YEREVAN (RFE/RL)–The Armenian government will soon take a set of austerity measures to cope with a mounting shortfall in budget revenues which it expects to reach a staggering 55 billion drams ($102 million) by the end of this year–Finance and Economy Minister Levon Barkhudarian announced on Wednesday. The gap–which results from a worse-than-expected tax collection and the World Bank’s decision to delay the release of deficit-funding loans to Armenia–means that the government will be unable to make 86 billion drams worth of expenditures projected for this year–he said. The sum is equal to about one third of total budget expenditures and includes public sector debts accumulated in the previous years.
Barkhudarian said that the government hopes to save 24 billion drams by cutting back spending and re-scheduling some of its external debts–while the rest of the money in question will be transferred to next year’s budget. "We will try to repay this debt in the course of the year 2001," he a told a news conference.
The cabinet of Prime Minister Andranik Markarian is expected to approve the finance ministry’s proposals amounting to a budget sequestration at its session on Thursday. At least 9 billion drams in expenditures will likely be cut as a result. Under Armenian law changes in the budget must be approved by the parliament in order to come into force.
Government figures show that only 60 percent of projected annual taxes and duties have been collected so far. Barkhudarian acknowledged that despite their improved performance in the second half of the year tax authorities will fall short of their target. "Three quarters have passed and it is evident that there will be a shortfall in revenues," he said.
Repeated delays in the privatization of the state-run energy distribution networks mean that Armenia will not receive the bulk of $46 million in fresh World Bank loans which were supposed to cover about half of this year’s budget deficit. The authorities hope that the funds will be made available before the end of March. The cabinet decided last week to complete the privatization process by that time.
According to Barkhudarian–the austerity measures–including the proposed changes in the 2000 budget–have been on the whole approved by the International Monetary Fund. The IMF has been negotiating with Yerevan on the release of a new three-year loan program designed for "poverty reduction and development." Barkhudarian said the two sides have already agreed on the key conditions for the loan which would be worth roughly $120 million. "There remain some minor technical issues to be agreed upon and I think that we will successfully conclude the negotiations," he added. A senior IMF mission is scheduled to visit Yerevan again on November 7.
The transfer of government expenditures will lead to a sharp increase in next year’s budget deficit. Barkhudarian–whose ministry has already drafted the main points of the 2001 budget–estimated it at 95 billion drams–saying that most of the deficit will continue to be covered by external loans. He said the government has still to figure out how to obtain the remaining 41 billion drams.

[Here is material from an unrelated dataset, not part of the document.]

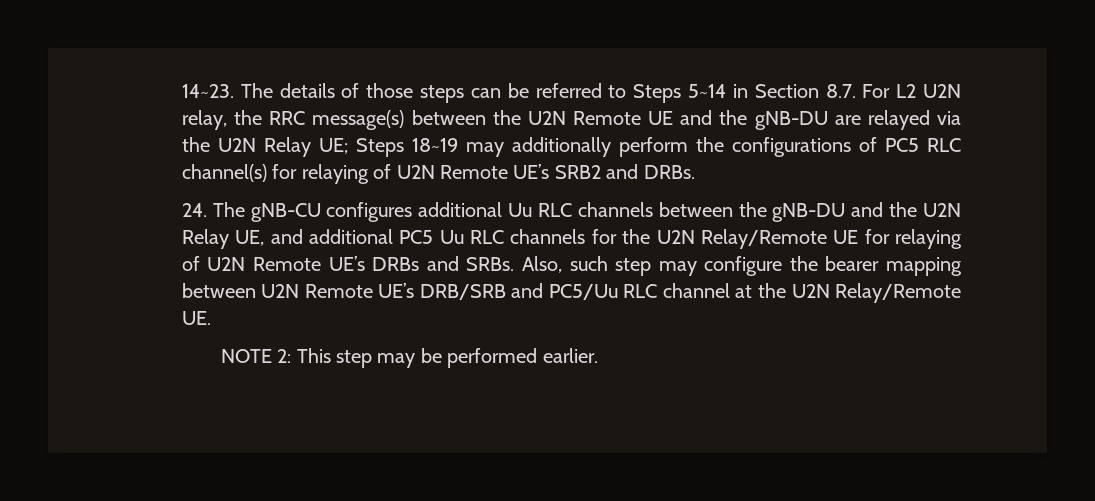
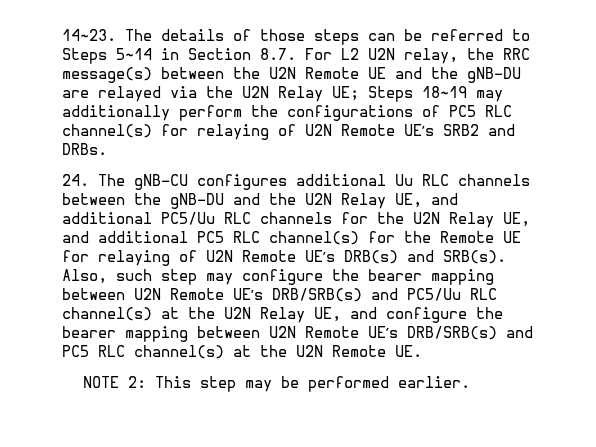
- 24. The gNB-CU configures additional Uu RLC channels between the gNB-DU and the U2N Relay UE, and additional PC5 Uu RLC channels for the U2N Relay/Remote UE for relaying of U2N Remote UE’s DRBs and SRBs.
+ 24. The gNB-CU configures additional Uu RLC channels between the gNB-DU and the U2N Relay UE, and additional PC5/Uu RLC channels for the U2N Relay UE, and additional PC5 RLC channel(s) for the Remote UE for relaying of U2N Remote UE’s DRB(s) and SRB(s).
- Also, such step may configure the bearer mapping between U2N Remote UE’s DRB/SRB and PC5/Uu RLC channel at the U2N Relay/Remote UE.
+ Also, such step may configure the bearer mapping between U2N Remote UE’s DRB/SRB(s) and PC5/Uu RLC channel(s) at the U2N Relay UE, and configure the bearer mapping between U2N Remote UE’s DRB/SRB(s) and PC5 RLC channel(s) at the U2N Remote UE.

"Proceeds from privatization will allow us to close that gap–but it is more desirable to spend those funds on other purposes," he said. "We will try to reduce those 41 billion drams so as to spend less and save more from other sources."
Barkhudarian further noted that despite the "tense" fiscal situation economic outlook for next year is positive–with the Armenian economy expected to grow by at least 6.5 percent. "We have reason to anticipate a considerable rise in foreign investmen’s." Official figures put the GDP growth at 2.9 percent in the first nine months of this year. Barkhudarian attributed the modest by Armenian standards figure to the recent severe drought that hit hard the agricultural sector. But he described as "encouraging" the 6.8 percent rise in industrial output and the 22.5 percent growth in exports.